# Pushing our embeddings to a vector database

For our vector database of choice, we opted for Pinecone primarily because it is available online (we wish to extend our work to build a Streamlit application that can demonstrate the functionality of our system) and additionally it directly supports the text-embedding-ada-002 embeddings without any extra configuration.
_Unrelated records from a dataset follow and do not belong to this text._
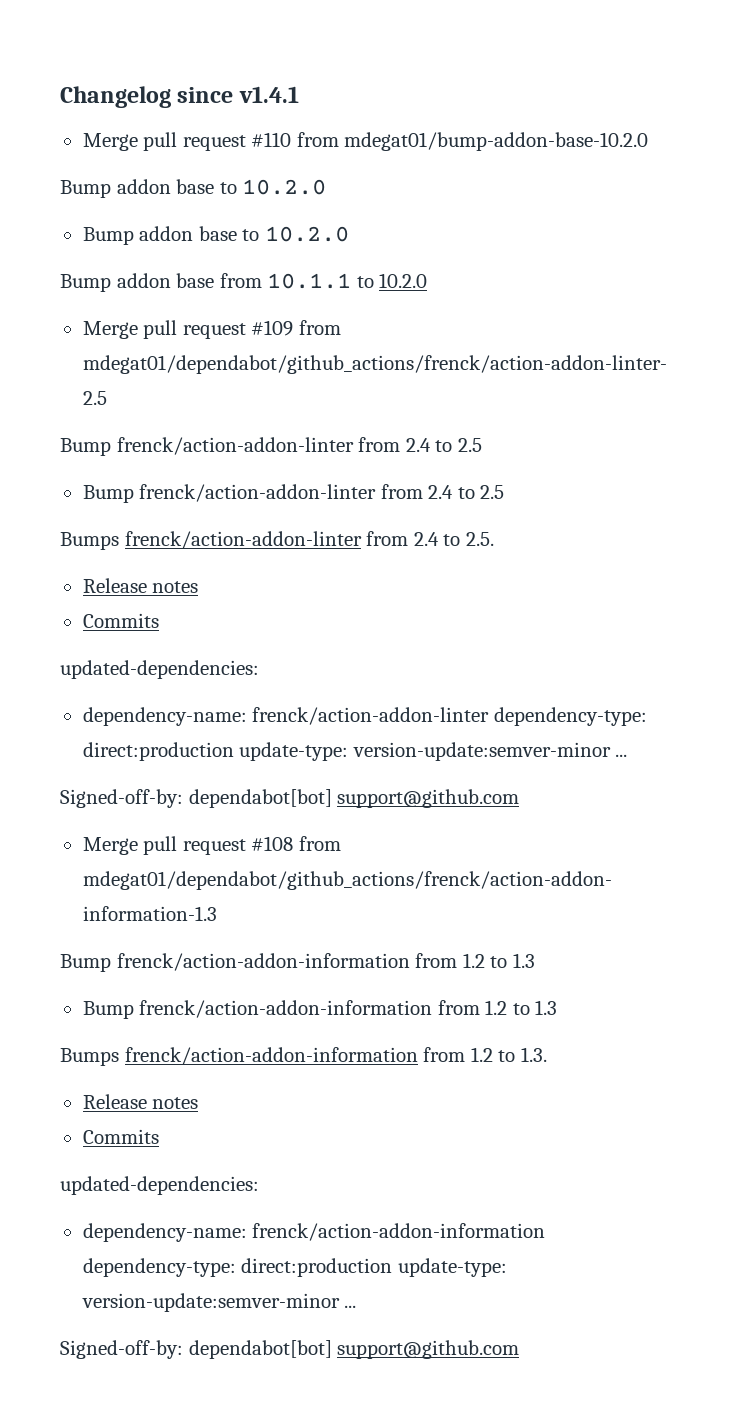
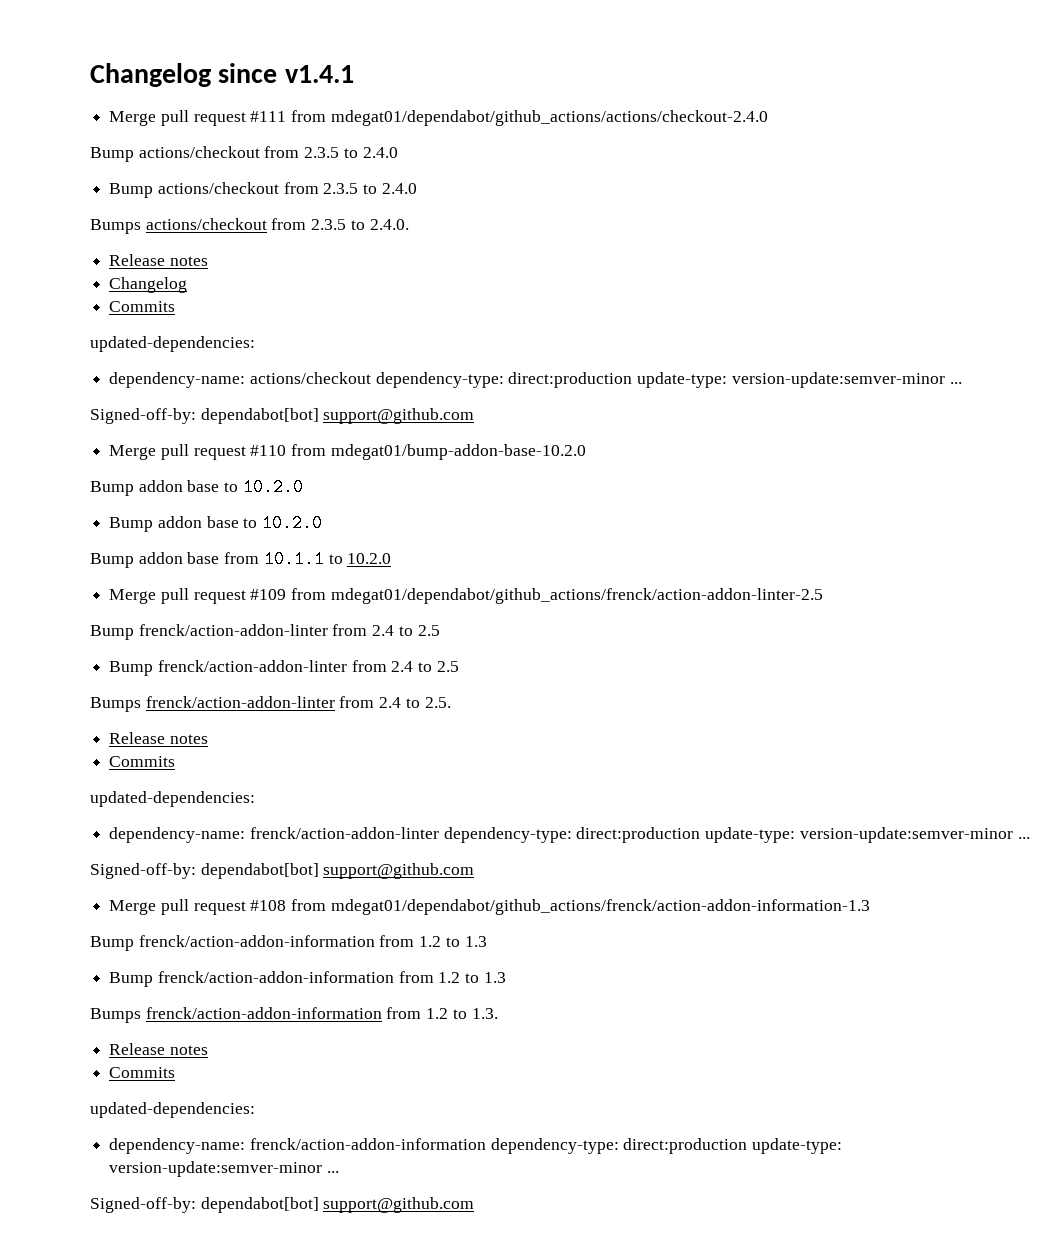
+ Merge pull request #111 from mdegat01/dependabot/github_actions/actions/checkout-2.4.0
+ Bump actions/checkout from 2.3.5 to 2.4.0
+ Bump actions/checkout from 2.3.5 to 2.4.0
+ Bumps actions/checkout from 2.3.5 to 2.4.0.
+ Release notes
+ Changelog
+ Commits
+ updated-dependencies:
+ dependency-name: actions/checkout dependency-type: direct:production update-type: version-update:semver-minor ...
+ Signed-off-by: dependabot[bot] support@github.com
It is also free!

In [1]:
from dotenv import load_dotenv
from pinecone import Pinecone
import os
import json
import pandas as pd
import uuid

In [2]:
load_dotenv()

True

In [3]:
PINECONE_API_KEY = os.environ["PINECONE_API_KEY"]

In [4]:
pc = Pinecone(api_key=PINECONE_API_KEY)

### Read JSON files with embeddings

In [None]:
lectures_embeddings_df = pd.read_json("../data/subset/lectures_chunks.json", orient="records", lines=False)
exercises_embeddings_df = pd.read_json("../data/subset/exercises_chunks.json", orient="records", lines=False)
notebooks_embeddings_df = pd.read_json("../data/subset/notebooks_chunks.json", orient="records", lines=False)
qas_embeddings_df = pd.read_json("../data/subset/qas_chunks.json", orient="records", lines=False)
references_embeddings_df = pd.read_json("../data/subset/references_chunks.json", orient="records", lines=False)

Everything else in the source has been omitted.